This article defines a series of use cases for Web resource synchronisation. They are being used by the NISO and OAI ‘ResourceSync’ project. The project, funded by the Alfred P. Sloan Foundation and JISC, aims to research, develop, prototype, test, and deploy mechanisms for the large-scale synchronisation of Web resources.
These use cases provide both the motivation for the development of a Web resource synchronisation framework, and the requirements that it must fulfil. When developing anything new, be that a product, service, or framework, use cases  provide an easy method to think about ways in which that new development will be used. When developing use cases, actors (the bodies involved) and actions are put together to describe the different behaviours or goals that must be supported. The use cases below show different purposes for a Web synchronisation framework, and therefore help to define the requirements it must fulfil. When evaluating the success of the new framework, it can be judged by whether it can fulfil all of the identified use cases.
There are a number of dimensions that are useful in parameterising the use cases. These dimensions vary between each use case, and the combination of the dimensions makes each use case unique in the requirements-gathering exercise for ResourceSync:
16 use cases have been defined that are guiding the development of the ResourceSync Framework. Each one is briefly described and is accompanied by a diagram showing the source of the resources, the destination of the synchronisation action, and a pictorial expression of the resource(s) being synchronised. The diagrams were drawn during the first project technical meeting in Washington, DC, on 14 June 2012.
In order to explain the use cases, each has a description of how that case is unique, how it is typically deployed, some concrete examples of systems that need this requirement which they are already providing via an alternative method, and, if relevant, a list of issues that need to be considered when defining functionality to fulfil this particular use case.
Two paired systems - a Source and a Destination - that are collections of resources. The Destination must be kept up to date with the Source.
Figure 1: One-to-one sync between two systems
This is the most basic synchronisation use case, and deals with the all the essential features of ResourceSync: initial synchronisation, incremental update, and baseline audit to ensure the collections are indeed synchronised.
One Source, one Destination. It is possible that the Source and Destination are formally aware of each other, but this is not always necessary.
arXiv.org  mirrors. The arXiv repository service hosted at Cornell University is mirrored to a number of geographically dispersed sites. This provides both data redundancy (for disaster-recovery purposes) and speed of access via local mirrors.
A single Destination system that is synchronising from multiple Sources for the purposes of building an aggregation of their resources.
Figure 2: Aggregator (many-to-one)
In this case, a single system is attempting to represent the content from multiple systems, possibly in some kind of union catalogue (eg for cross-searching).

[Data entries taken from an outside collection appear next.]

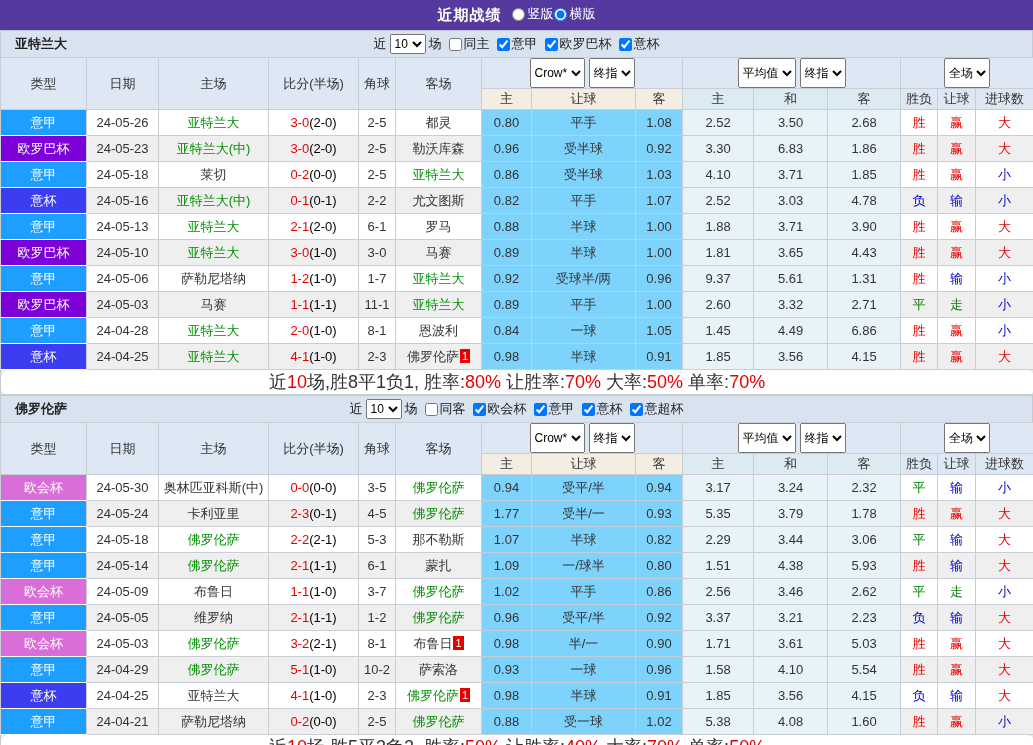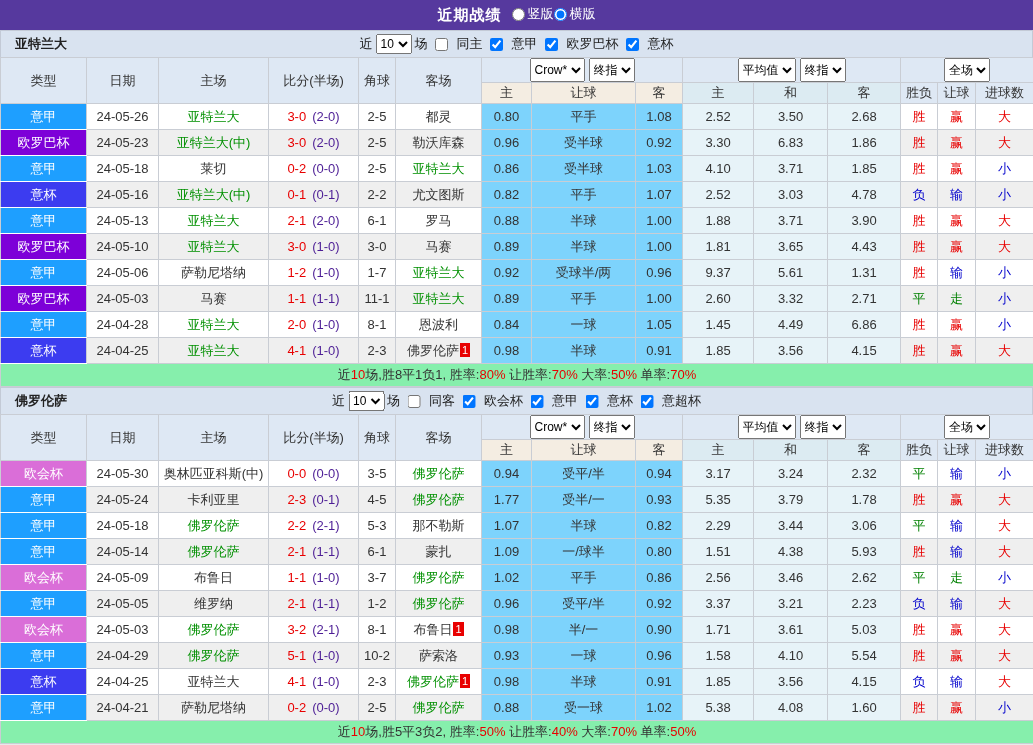--- a/index.html
+++ b/index.html
@@ -12,7 +12,7 @@
   .secbar .team { font-weight:bold; padding-left:14px; }
   .secbar .filters { position:absolute; left:50%; transform:translateX(-50%); display:flex; align-items:center; gap:3px; white-space:nowrap; }
   .filters select { font-size:12px; height:20px; }
-  .filters label { display:inline-flex; align-items:center; gap:8px; cursor:pointer; }
+  .filters label { display:inline-flex; align-items:center; gap:1px; cursor:pointer; }
   .filters input { margin:0 1px 0 4px; width:13px; height:13px; }
   table.grid { border-collapse:collapse; table-layout:fixed; width:1033px; font-size:13px; color:#333; }
   .grid th,.grid td { border:1px solid #c9cdd4; text-align:center; padding:0; white-space:nowrap; overflow:hidden; }

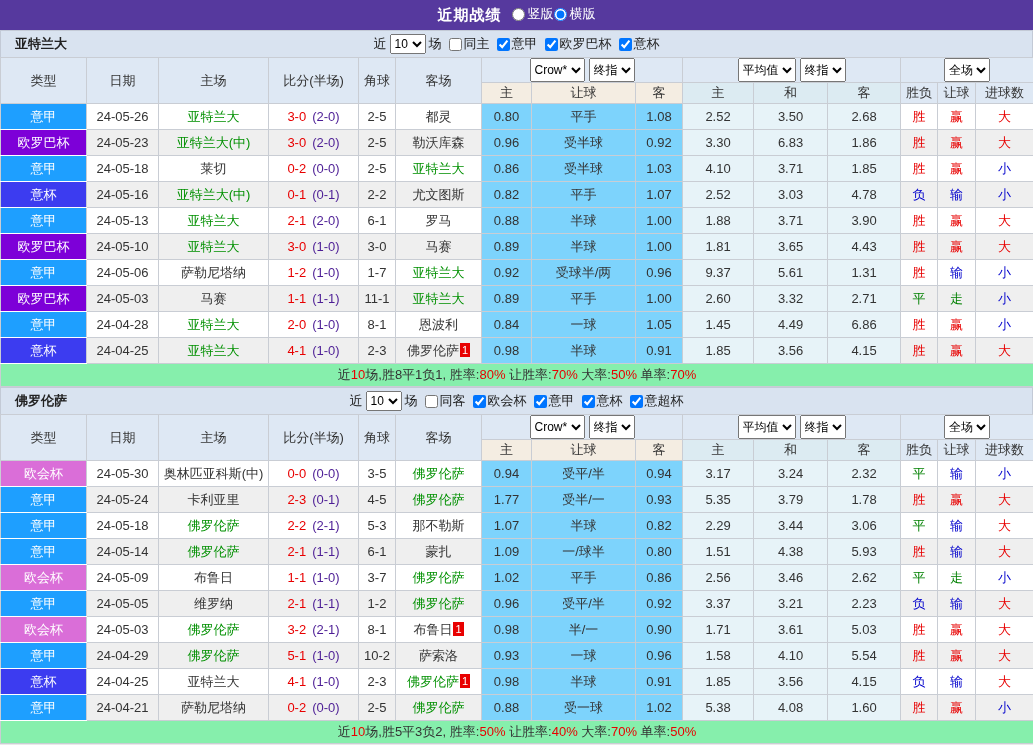--- a/index.html
+++ b/index.html
@@ -18,7 +18,7 @@
   .grid th,.grid td { border:1px solid #c9cdd4; text-align:center; padding:0; white-space:nowrap; overflow:hidden; }
   .grid thead th { background:#dee8f4; font-weight:normal; height:24px; }
   .grid thead tr.hrow2 th { height:20px; }
-  .selcell select { font-size:12px; height:24px; margin:0 2px; }
+  .selcell select { font-size:12px; height:30px; margin:0 2px; }
   .grid tbody td { height:25px; background:#fff; }
   .grid tbody tr.even td { background:#efefef; }
   .grid td.crow, .grid tr.even td.crow { background:#7dd3fc; }

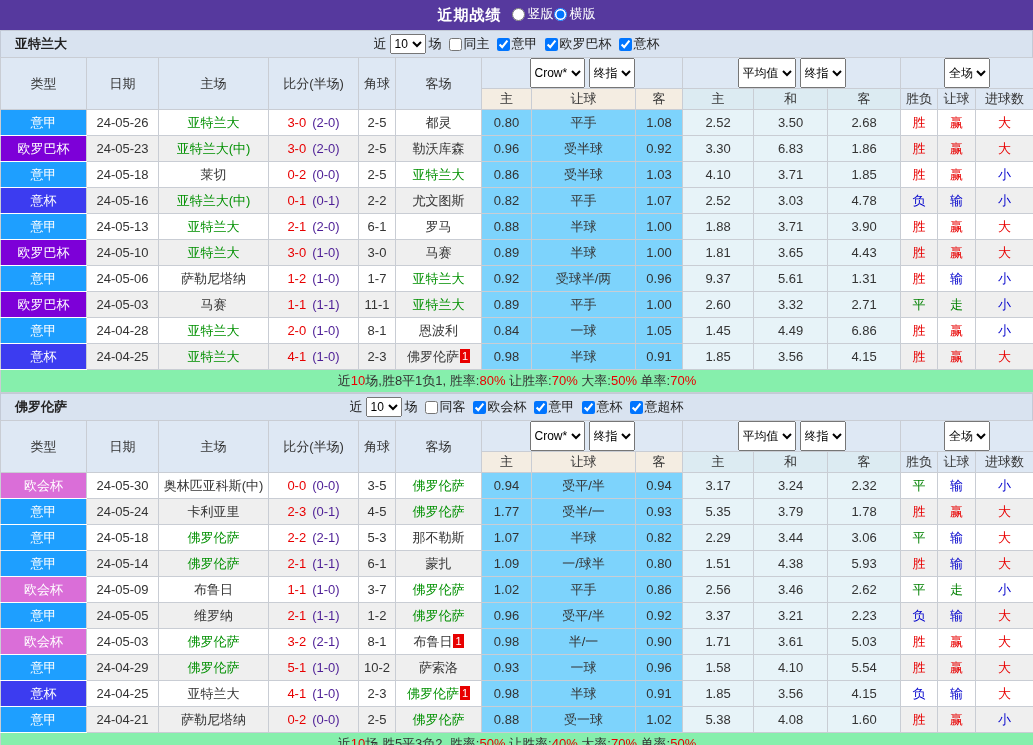--- a/index.html
+++ b/index.html
@@ -28,7 +28,7 @@
   td.league { color:#fff; border-top-color:#fff; border-bottom-color:#fff; }
   .nm { color:#333; }
   .grn .nm { color:#009000; }
-  .ft { color:#e80000; } .ht { color:#4c1d95;padding-left:6px; }
+  .ft { color:#e80000; } .ht { color:#000000; }
   .c-r { color:#e80000; } .c-b { color:#0000cc; } .c-g { color:#008000; } .c-k { color:#333; }
   .b1 { display:inline-block; background:#e80000; color:#fff; font-size:11px; line-height:14px; padding:0 2px; margin-left:1px; vertical-align:1px; }
   td.summary { height:22px; background:#86efac; font-size:13px; }

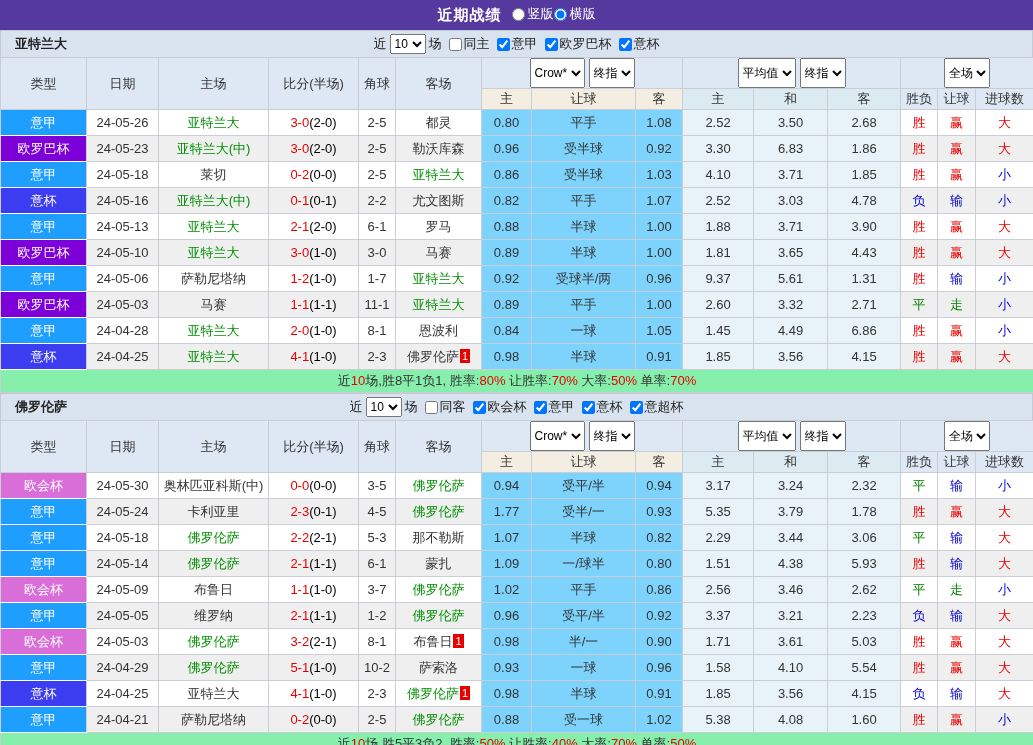--- a/index.html
+++ b/index.html
@@ -31,7 +31,7 @@
   .ft { color:#e80000; } .ht { color:#000000; }
   .c-r { color:#e80000; } .c-b { color:#0000cc; } .c-g { color:#008000; } .c-k { color:#333; }
   .b1 { display:inline-block; background:#e80000; color:#fff; font-size:11px; line-height:14px; padding:0 2px; margin-left:1px; vertical-align:1px; }
-  td.summary { height:22px; background:#86efac; font-size:13px; }
+  td.summary { height:22px; background:#ffffff; font-size:18px;border-radius:7px; }
 </style>
 </head>
 <body>

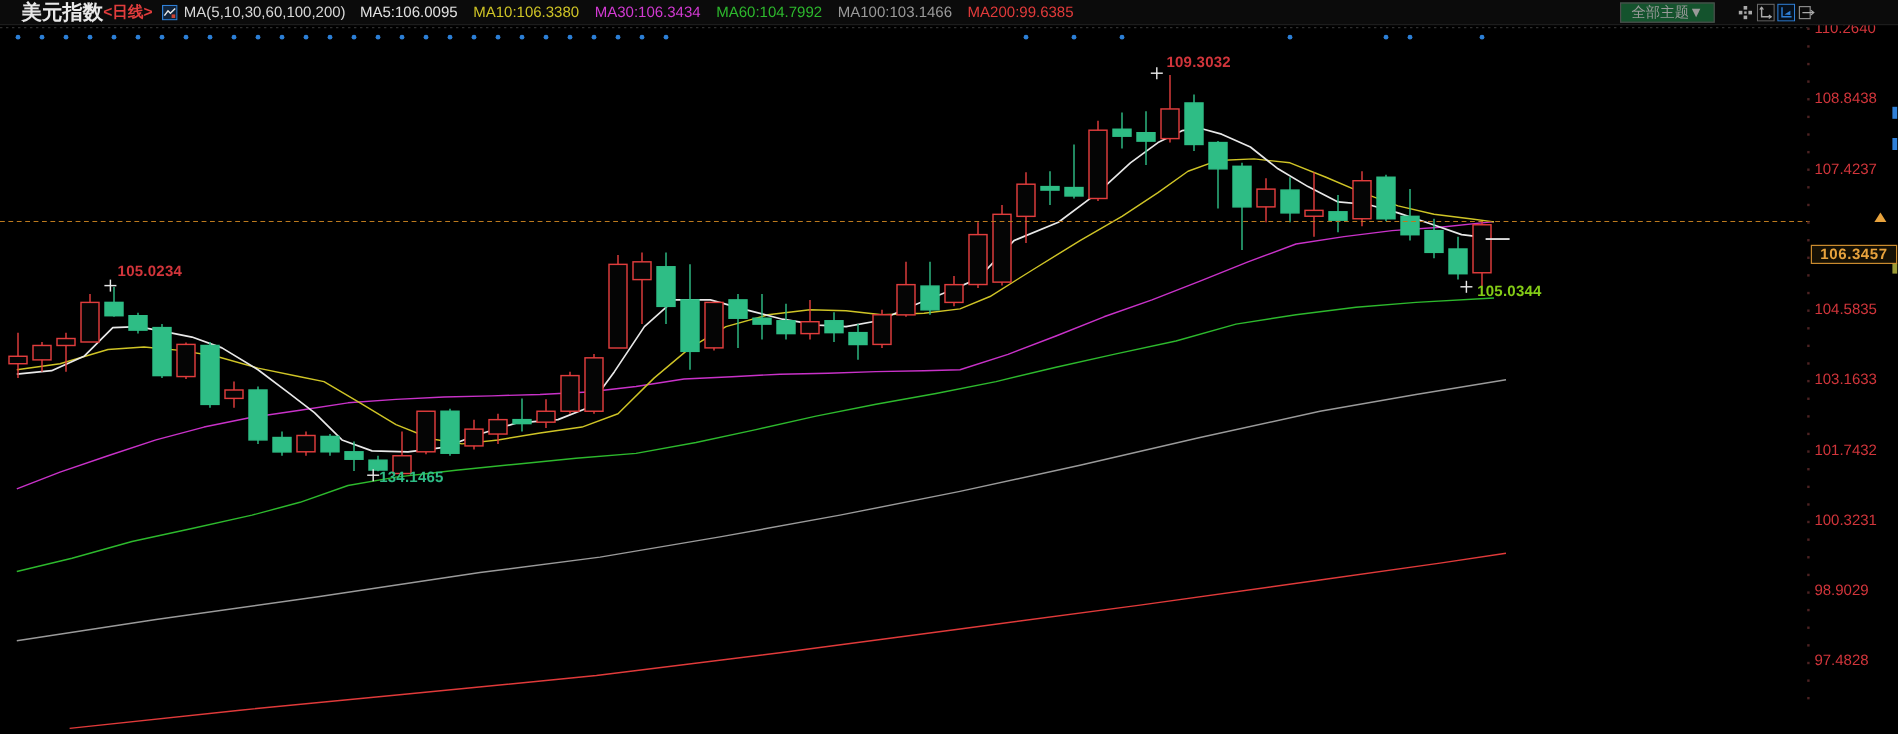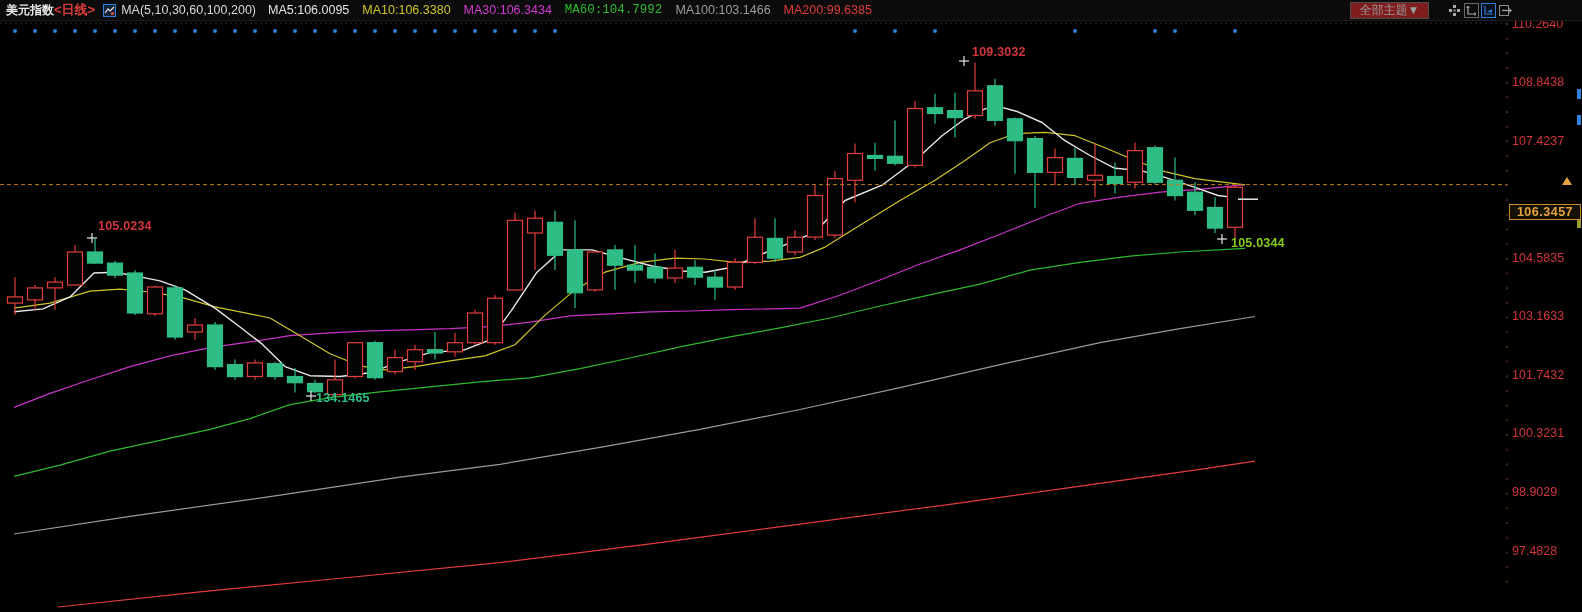--- a/index.html
+++ b/index.html
@@ -9,7 +9,7 @@
   .topbar{position:absolute;left:0;top:0;width:1582px;height:20px;background:#0b0b0b;
     border-bottom:1px solid #1c1c1c;display:flex;align-items:center;z-index:5;
     font-size:12.5px;white-space:nowrap;}
-  .topbar .sym{color:#e8e8e8;font-weight:bold;font-size:12px;margin-left:6px;}
+  .topbar .sym{color:#e8e8e8;font-weight:bold;font-size:17px;margin-left:18px;}
   .topbar .tag{color:#e13d3d;font-size:13px;font-weight:bold;}
   .mini-ic{width:13px;height:13px;margin:0 5px 0 8px;display:inline-block;}
   .topbar .maparam{color:#d8d8d8;margin-right:12px;}

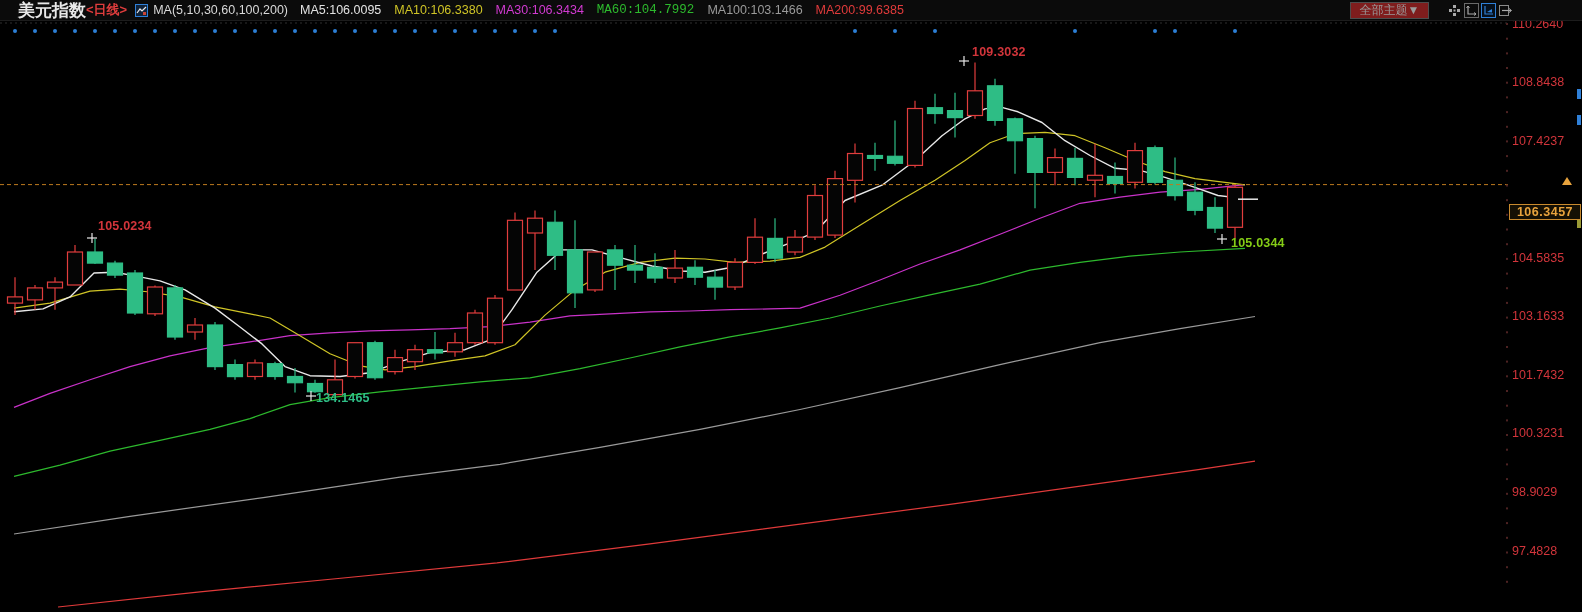--- a/index.html
+++ b/index.html
@@ -289,7 +289,7 @@
     <span class="maval" style="color: rgb(226, 226, 226);">MA5:106.0095</span>
     <span class="maval" style="color: rgb(207, 196, 38);">MA10:106.3380</span>
     <span class="maval" style="color: rgb(210, 58, 210);">MA30:106.3434</span>
-    <span class="maval" style="color: rgb(45, 185, 45); font-family: Liberation Mono, monospace;">MA60:104.7992</span>
+    <span class="maval" style="color: rgb(45, 185, 45);">MA60:104.7992</span>
     <span class="maval" style="color: rgb(154, 154, 154);">MA100:103.1466</span>
     <span class="maval" style="color: rgb(226, 59, 59);">MA200:99.6385</span>
     <span class="flexspacer"></span>

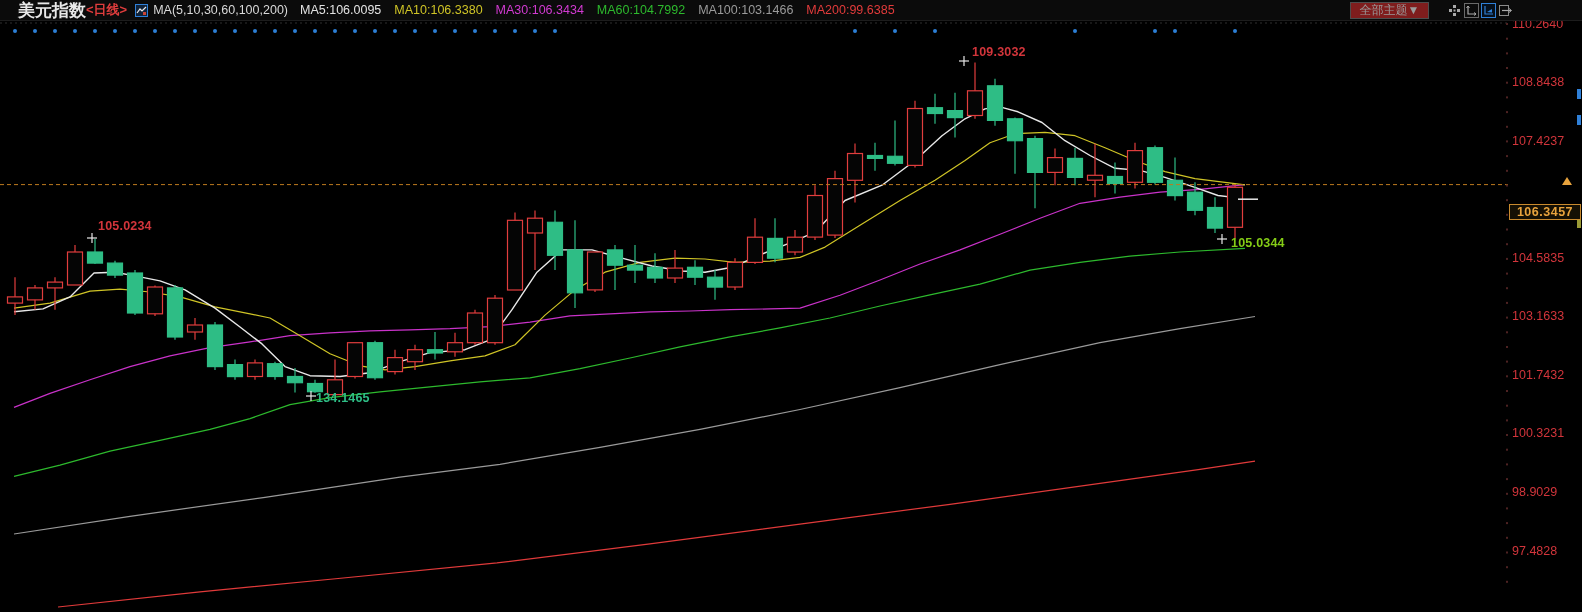--- a/index.html
+++ b/index.html
@@ -15,7 +15,7 @@
   .topbar .maparam{color:#d8d8d8;margin-right:12px;}
   .topbar .maval{margin-right:13px;}
   .flexspacer{flex:1;}
-  .dropdown{width:77px;height:15px;line-height:14px;border:1px solid #4d4d4d;background:#7f1d1d;
+  .dropdown{width:77px;height:15px;line-height:14px;border:1px solid #4d4d4d;background:#14532d;
     color:#9a9a9a;text-align:center;font-size:12px;margin-right:18px;cursor:default;}
   .icbtn{width:15px;height:15px;margin-right:2px;display:inline-block;}
   .icbtn svg{display:block;}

Multiple Sources, one Destination. The Sources may not be formally aware that the Destination is synchronising their content if they are offering their content on the open Web for harvesting.
OAISter and Europeana are aggregators of metadata and content. They harvest them from many sources using public interfaces, and then offer the aggregated resources via their own search service.
Resources that are duplicated across the Source systems (not necessarily within one Source) may result in duplicates in the Destination.
Many Destinations synchronise from a single Source. This is considered to be the most likely scenario for ResourceSync usage from the perspective of a Source.
Figure 3: Master copy (one-to-many)
There is a single Source that is providing resources to multiple Destinations, which will, therefore, be either mirrors or partial mirrors of that Source.
One Source, multiple Destinations. The Source is unlikely to have any agreement with or be formally aware of all the Destinations.
Many traditional institutional repositories are harvested in this way. They offer their open content and metadata for harvesting and reuse.
The Source wishes to supply and/or advertise sub-sets of its full set of resources, to allow Destinations to synchronise with one or more of those sub-sets. If the Destination wishes to synchronise selectively from the Source, the criteria for selection is that provided by the Source.
Figure 4: Selective synchronisation
It indicates that the Source is not just a large aggregation of resources, but that each of those resources may have properties or belong to sets or collections about which the Destination may be interested in knowing, prior to any synchronisation attempt.
One Source, advertising metadata to be used for selection, and any number of Destinations, each of which may wish to synchronise a different sub-set of the Source’s resources.
To provide similar or equivalent functionality to OAI-PMH Set . For example DSpace provides its content in ‘Collections’, which are logical divisions in the overall repository content.
There are two ways that this could be presented to the Destination:
An alternative approach would be to avoid support with a Source but instead present multiple Sources, one for each collection to be exposed. In this way a Destination would select the appropriate Sources to synchronise with (which could have overlapping content).
The set of resources in the Source may include some that are metadata records for other resources in that Source. The Destination may want to only synchronise the metadata records, but may also want the option in future to trace back to the other resource(s) that the metadata record describes.
Figure 5: XML Metadata Harvesting/Identification
It indicates that the Destination may care about what kind of resource a given resource is, and which other resources it is related to.
One Source with a mixture of metadata records and other resources, and any number of Destinations interested in synchronising metadata only.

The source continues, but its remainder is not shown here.